初対面で一目惚れしたから結婚しようなんて。
絶世の美女と結婚できるのはかなり嬉しいことだが、そんな簡単に結婚するというのは抵抗がある。
「…むぅ」
魔王は頬を膨らませていた。
まあ、魔王自身は結婚したがっているのに、相手が拒否するのが気にくわないんだろう。
「私と結婚すればなんでもしてあげますよ?この世界のありとあらゆる情報を提供しますし、基本的な生活で困ることはありません。
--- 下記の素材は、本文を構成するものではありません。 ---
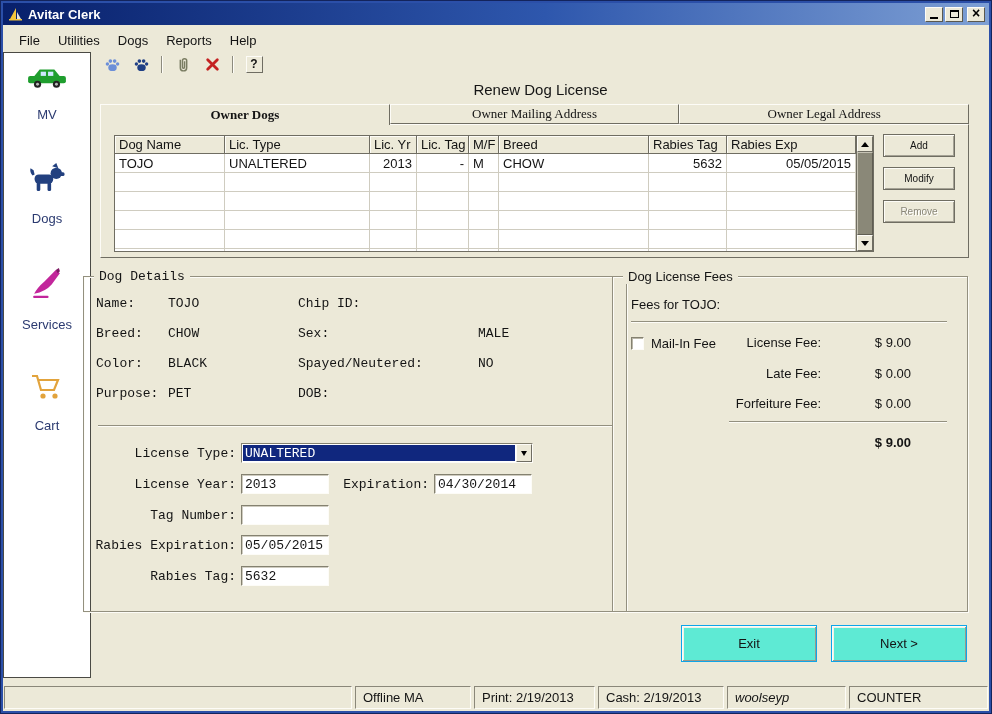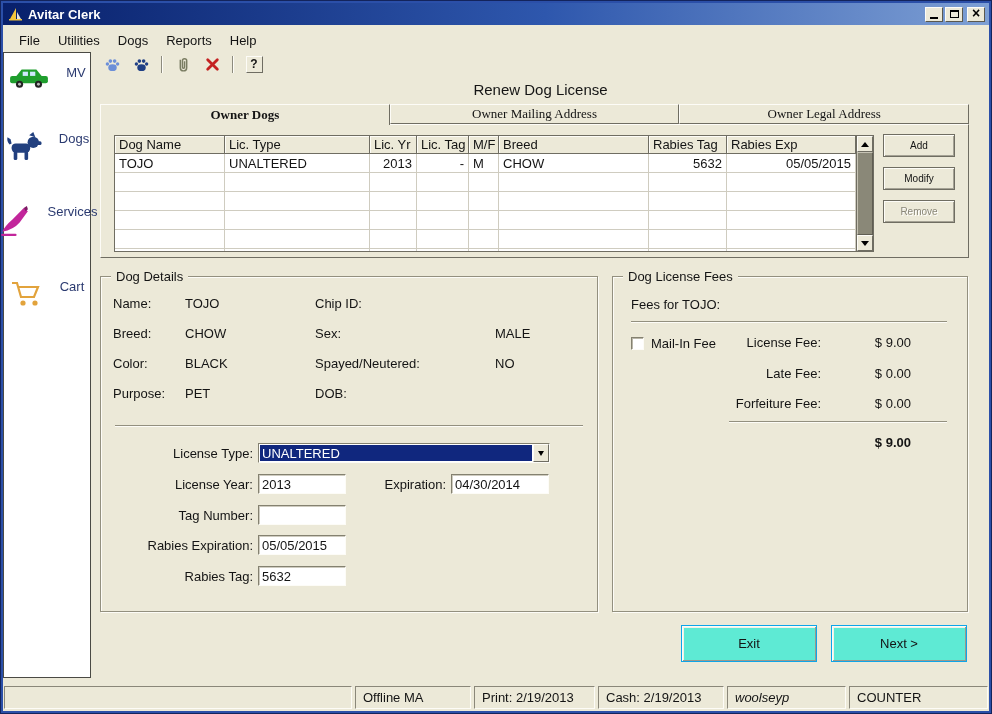--- a/index.html
+++ b/index.html
@@ -32,7 +32,7 @@
   
   .sidebar{position:absolute;left:3px;top:52px;width:88px;height:626px;background:#fff;
     border:1px solid #4a4a44;display:flex;flex-direction:column;align-items:center;padding-top:12px;}
-  .side-item{display:flex;flex-direction:row;gap:16px;margin-bottom:40px;}
+  .side-item{display:flex;flex-direction:column;align-items:center;gap:16px;margin-bottom:40px;}
   .side-label{color:var(--sidebar-label,#2b3a70);}
   
   .page-title{position:absolute;left:92px;right:3px;top:81px;text-align:center;font-size:15px;}

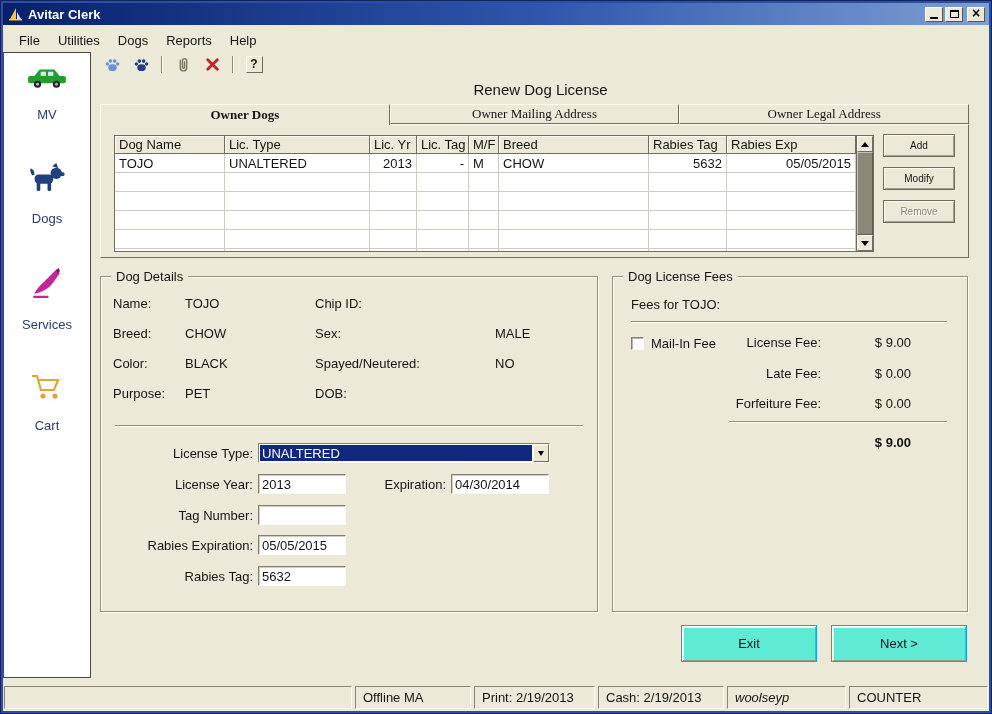--- a/index.html
+++ b/index.html
@@ -295,7 +295,7 @@
     <div class="btn rowbtn disabled" style="top:75px;">Remove</div>
   </div>
 
-  <div class="group" style="left:100px;top:276px;width:498px;height:336px;">
+  <div class="group" style="left:83px;top:276px;width:544px;height:336px;font-family:Liberation Mono, monospace;">
     <span class="legend">Dog Details</span>
     <div class="dgrid">
       <span class="lab">Name:</span>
それに…」
魔王は腕を組み、胸を強調しながら誘うように言う。
「私はサキュバスの魔王ですよ?私の身体を好きにしてもいいんですよ?」
その言うと、魔王は魔力を全て解放した。
サキュバスの魔力、しかも魔王の魔力を直接受けて、正常でいられる人間がいるはずがない。
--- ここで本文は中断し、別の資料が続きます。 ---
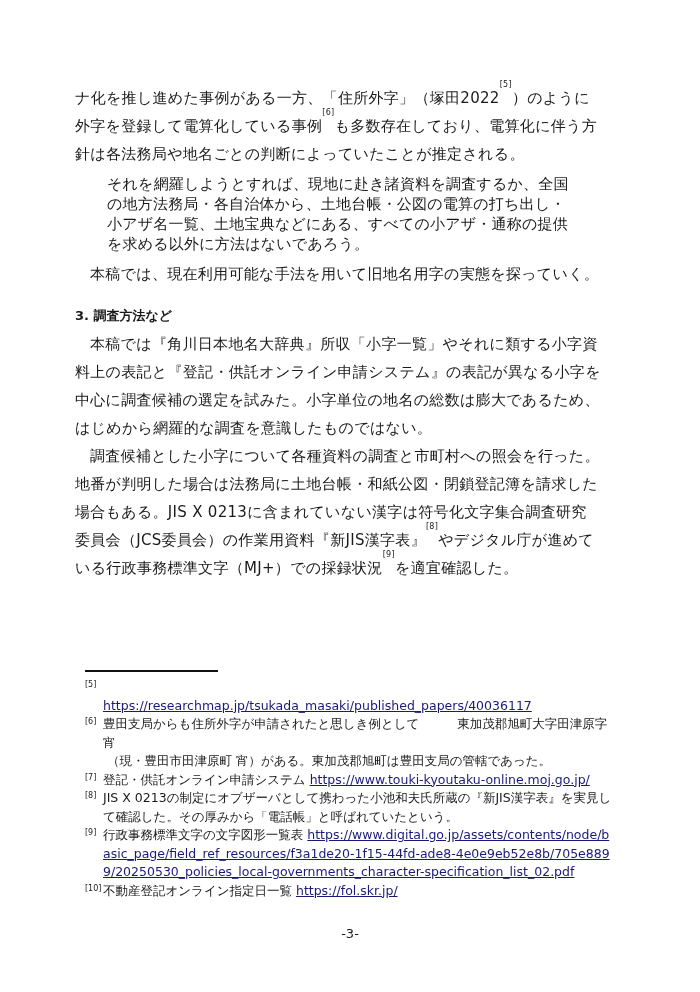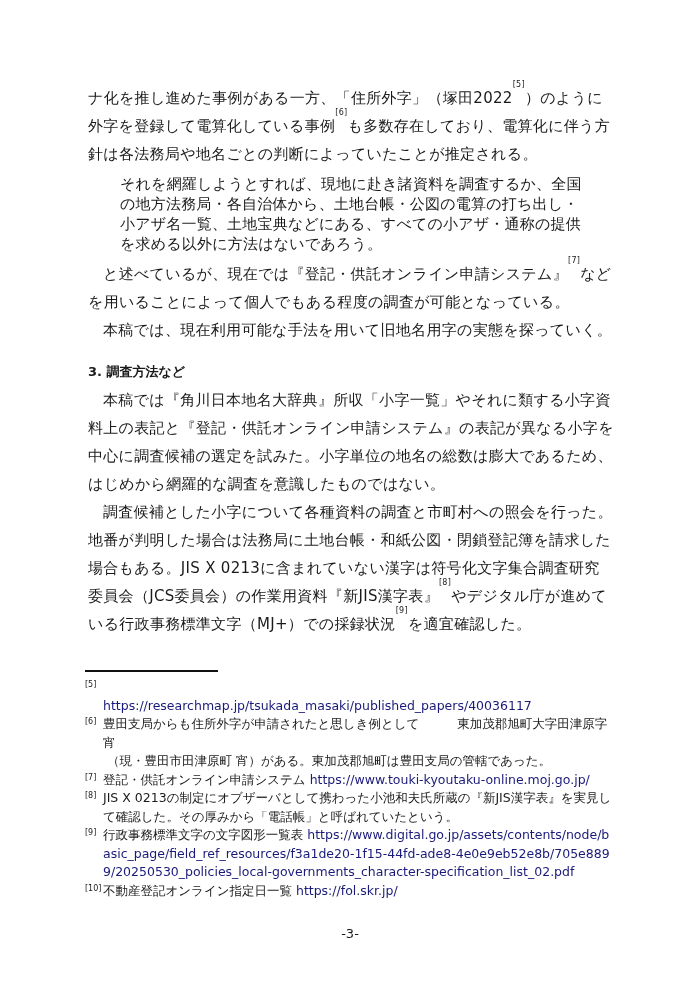--- a/index.html
+++ b/index.html
@@ -5,7 +5,7 @@
   html, body { margin: 0; padding: 0; background: #ffffff; }
   body { width: 700px; height: 992px; position: relative; overflow: hidden;
          font-family: "DejaVu Sans", "Liberation Sans", sans-serif; color: #1a1a1a; }
-  .page { position: absolute; left: 88px; top: 84px; width: 526px; }
+  .page { position: absolute; left: 75px; top: 84px; width: 526px; }
   .p { font-size: 15px; line-height: 28px; margin: 0; letter-spacing: 0.3px; }
   .indent { text-indent: 15px; }
   sup { font-size: 8px; vertical-align: top; position: relative; top: -3px; line-height: 1; }

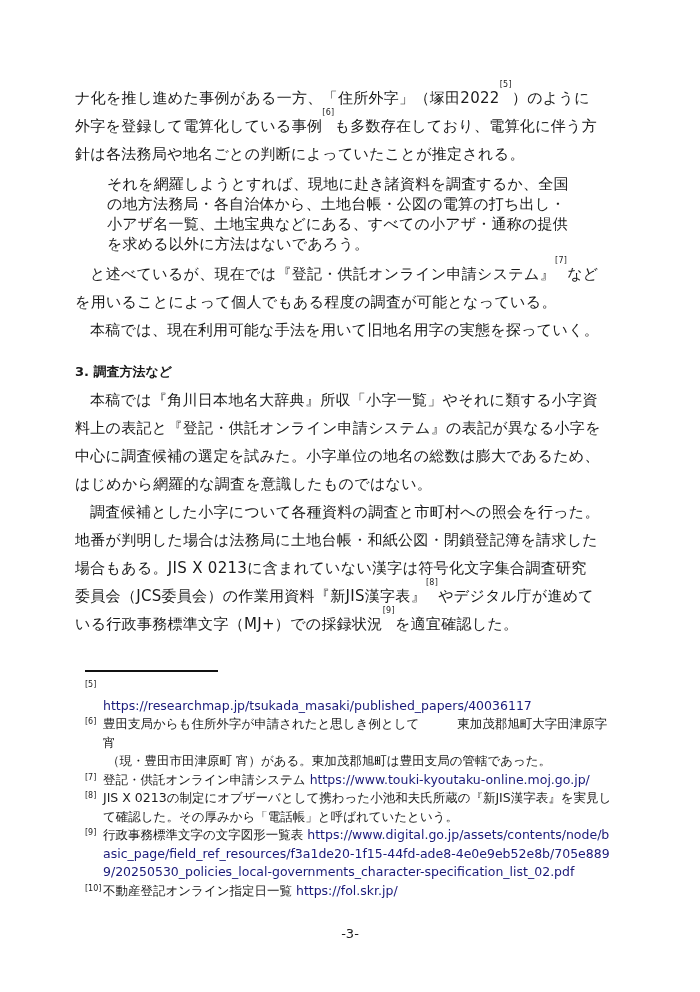--- a/index.html
+++ b/index.html
@@ -27,7 +27,6 @@
 <div class="page">
   <p class="p"><span>ナ化を推し進めた事例がある一方、「住所外字」（塚田2022</span><sup>[5]</sup><span>）のように外字を登録して電算化している事例</span><sup>[6]</sup><span>も多数存在しており、電算化に伴う方針は各法務局や地名ごとの判断によっていたことが推定される。</span></p>
   <p class="quote">それを網羅しようとすれば、現地に赴き諸資料を調査するか、全国の地方法務局・各自治体から、土地台帳・公図の電算の打ち出し・小アザ名一覧、土地宝典などにある、すべての小アザ・通称の提供を求める以外に方法はないであろう。</p>
-  <p class="p indent"><span>と述べているが、現在では『登記・供託オンライン申請システム』</span><sup>[7]</sup><span>などを用いることによって個人でもある程度の調査が可能となっている。</span></p>
   <p class="p indent">本稿では、現在利用可能な手法を用いて旧地名用字の実態を探っていく。</p>
   <p class="heading">3. 調査方法など</p>
   <p class="p indent">本稿では『角川日本地名大辞典』所収「小字一覧」やそれに類する小字資料上の表記と『登記・供託オンライン申請システム』の表記が異なる小字を中心に調査候補の選定を試みた。小字単位の地名の総数は膨大であるため、はじめから網羅的な調査を意識したものではない。</p>

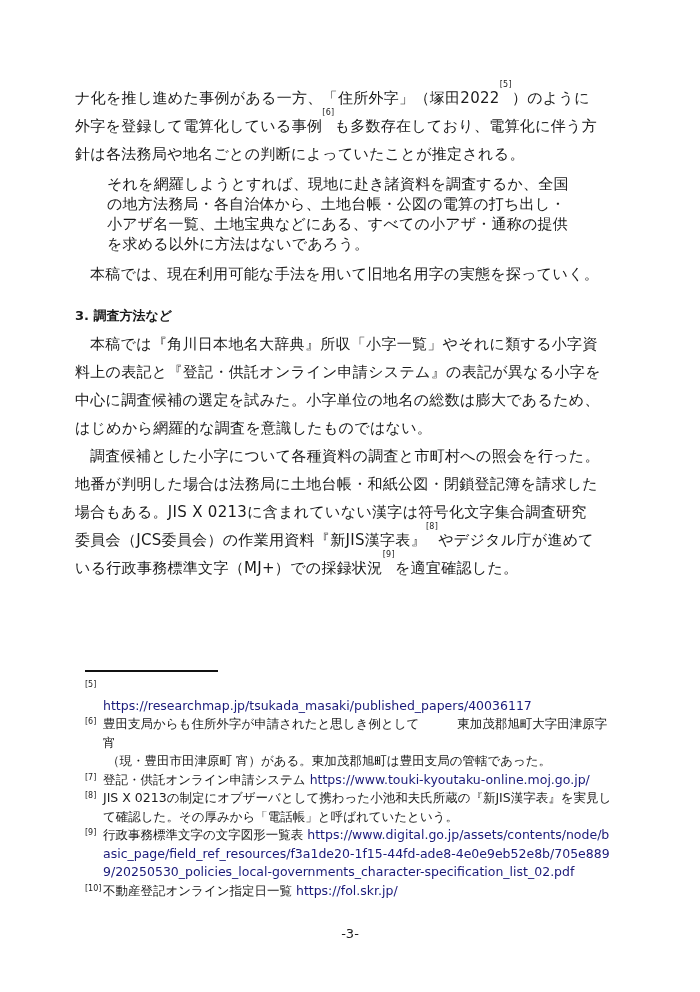--- a/index.html
+++ b/index.html
@@ -17,7 +17,7 @@
   .fn { display: flex; font-size: 12.5px; line-height: 18.5px; margin: 0; }
   .fn-num { width: 18px; flex: none; font-size: 8px; position: relative; top: -2px; }
   .fn-body { flex: 1; word-break: break-all; }
-  .fn-body a { color: #1a1a7a; }
+  .fn-body a { color: #1a1a7a; text-decoration: underline; }
   .bold { font-weight: normal; margin-left: 38px; }
   .page-num { position: absolute; left: 0; width: 700px; top: 926px; text-align: center; font-size: 13px; }
 </style>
普通の人間なら、理性をなくしたり、場合によってはその場に倒れたりする者もいる。
それは勇者であっても同じことだ。
『これで、この男は私のもの♪』
そう確信し、人間を見つめると、その人間は普通に立っていた。
表情に変化もなく、身体に変化も見当たらない。
『嘘!?どうして!』
魔王が動揺していることを知らず、その人間は
『エロい胸だな』
としか思っていなかった。
「あ、あなたは、なんともないんですか?」
震える声で魔王は訊ねる。
さすがに、なんともないわけないだろう。そう思っているのだが
「何が?」
その言葉を聞いて、魔王は地面に膝をついた。
魔王の魔力を受けて、そんな軽い反応しかしないなんて。
『どうしたらいいんだろう…』
そんな魔王を見て、俺はどうしていいのかわからなかった。
俺は前の世界で、友達なんてものはいなかったし、人間関係なんてものは全然理解していない。
多分、理由はわからんが魔王はショックを受けている。
でも、慰める言葉なんてものは少しも思い付かない。
そんなことを考えているうちに、魔王は半泣き状態だ。
『泣かせたら、明らかに俺が悪くなるよな…』
このままでは、本格的に泣き始めてしまう。
ここは魔王の城なのだから、もし誰かに聞こえてしまったら面倒なことになるだろう。
「分かった、結婚してやるから泣くな、な?」
魔王の側まで行き、そっと頭を撫でてやる。
「グスッ…本当か?」
魔王か涙目の上目遣いでこちらを見てくる。
可愛いなんてレベルじゃない、もはや死んでもいいレベルだ。
そもそも魔王と結婚してもこちらに悪いことが一切ない。
「結婚するよ。ちゃんと愛を誓います」
一先ず、魔王が泣き止まなければなんにも進まない。
魔王が喜ぶ言葉を片っ端から並べる。
「結婚、してくれるんだな?」
「ああ、結婚しよう」
魔王はニヤリと笑うと、俺に抱きついてきた。
「結婚、結婚♪」
「お前、嘘泣きしてやがったな」
魔王はこちらを見つめながら、可愛らしい笑顔で言った。